Work task:
Once the images are removed, repeat all of the entries exactly.

Working data:
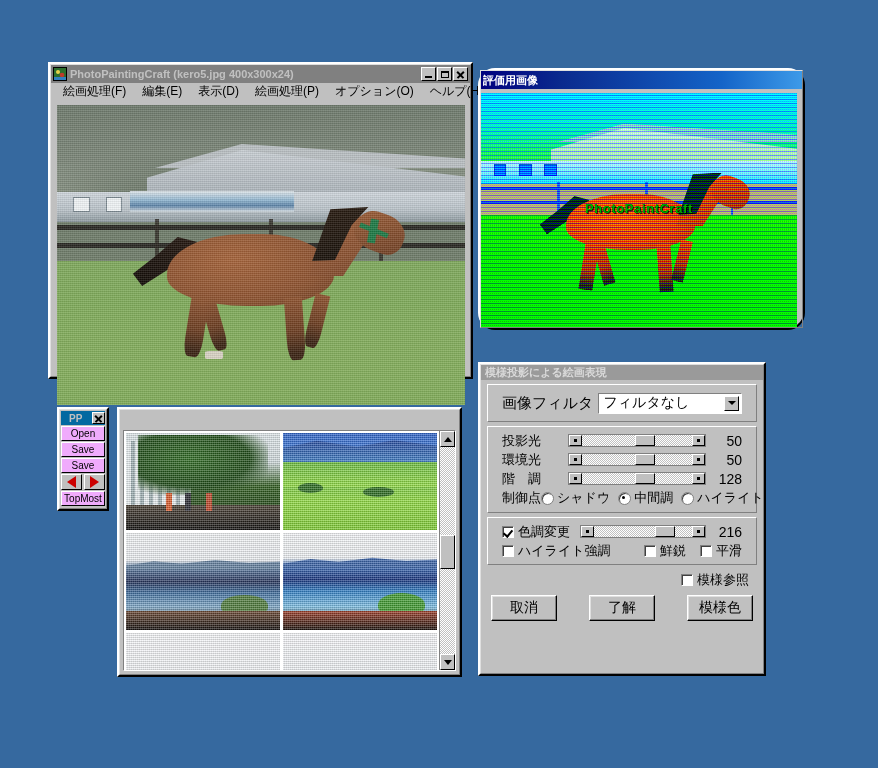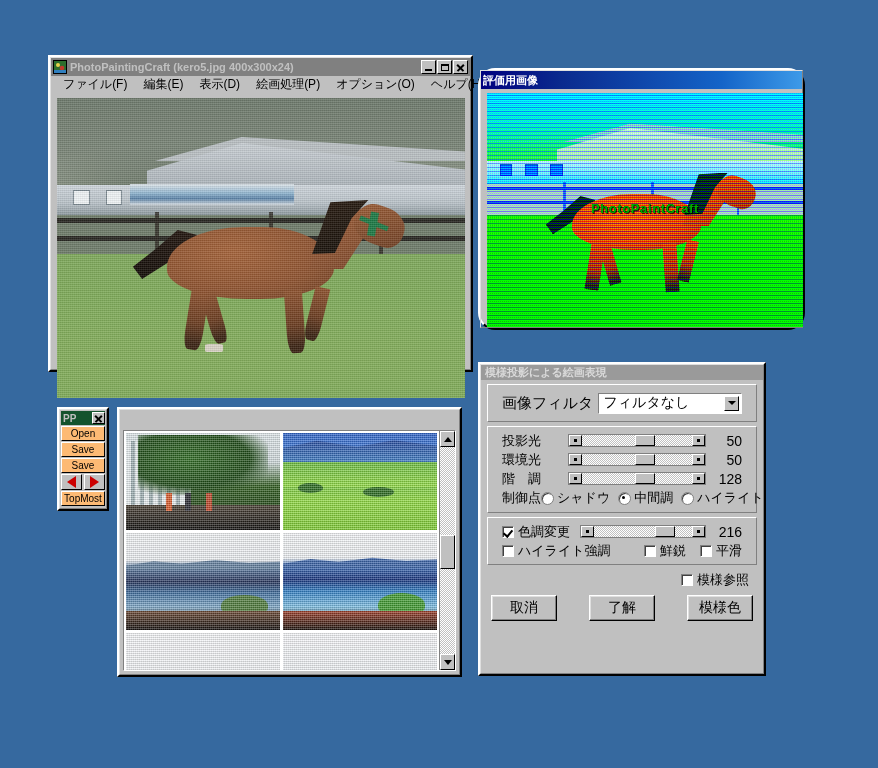"PhotoPaintingCraft (kero5.jpg" #mainwin { top: 55px -> 62px }
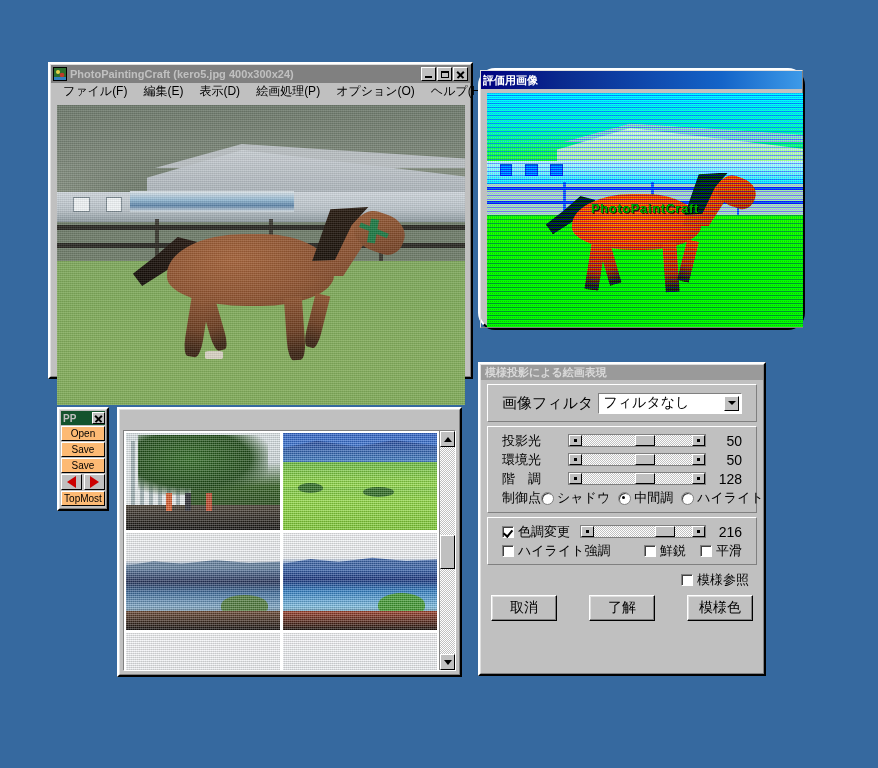"ファイル(F)" span.mi { text: ファイル -> 絵画処理 }
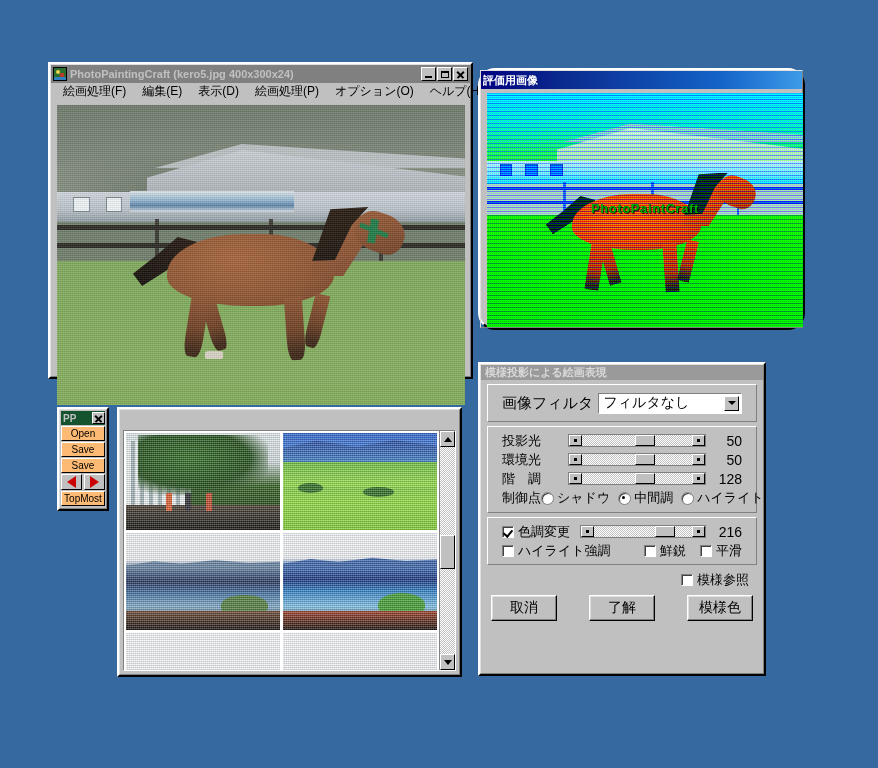"PhotoPaintCraft" .eval-frame { background: #e5e5e5 -> #fdba74; left: 6px -> 0 }
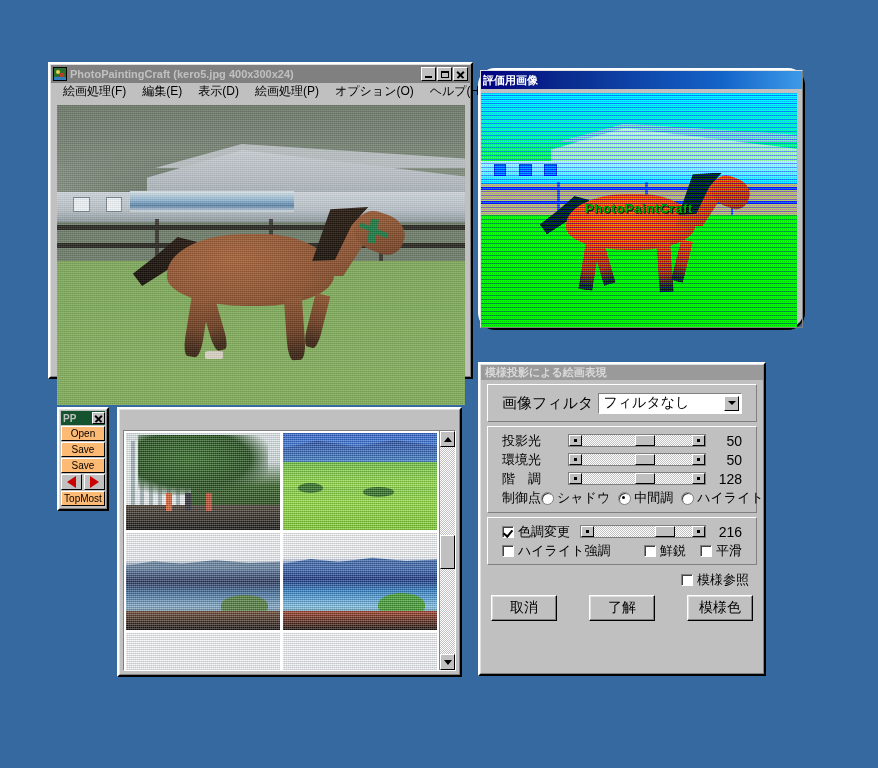"PP" .pp-title { background: #14532d -> #0369a1; padding-left: 2px -> 8px }
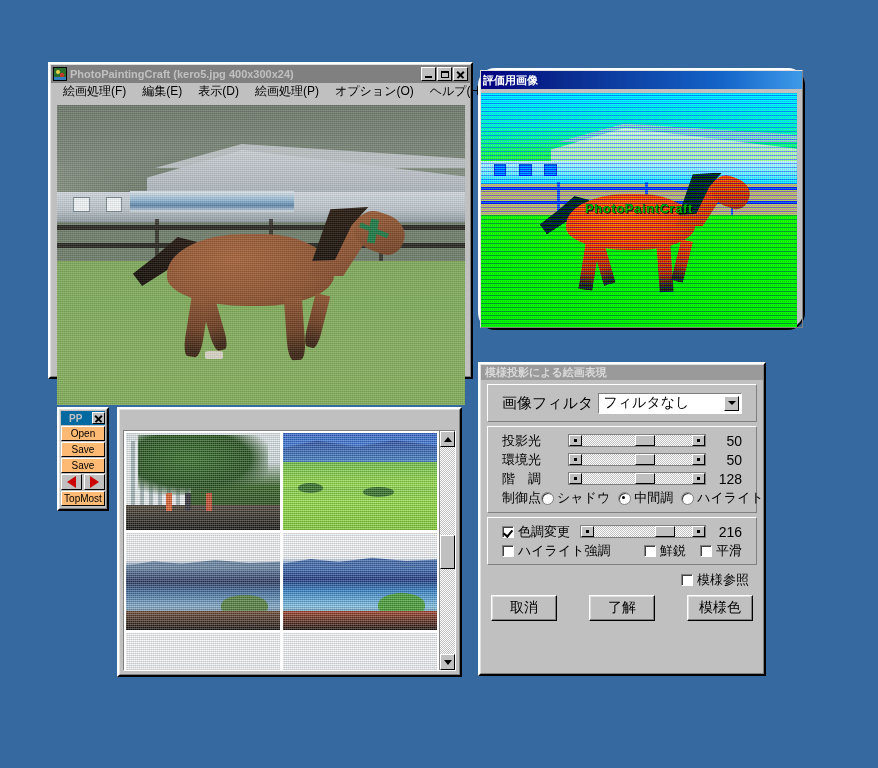"Open" .pp-btn { background: #fdba74 -> #f0abfc }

Final answer:
"PhotoPaintingCraft (kero5.jpg" #mainwin { top: 55px -> 62px }
"ファイル(F)" span.mi { text: ファイル -> 絵画処理 }
"PhotoPaintCraft" .eval-frame { background: #e5e5e5 -> #fdba74; left: 6px -> 0 }
"PP" .pp-title { background: #14532d -> #0369a1; padding-left: 2px -> 8px }
"Open" .pp-btn { background: #fdba74 -> #f0abfc }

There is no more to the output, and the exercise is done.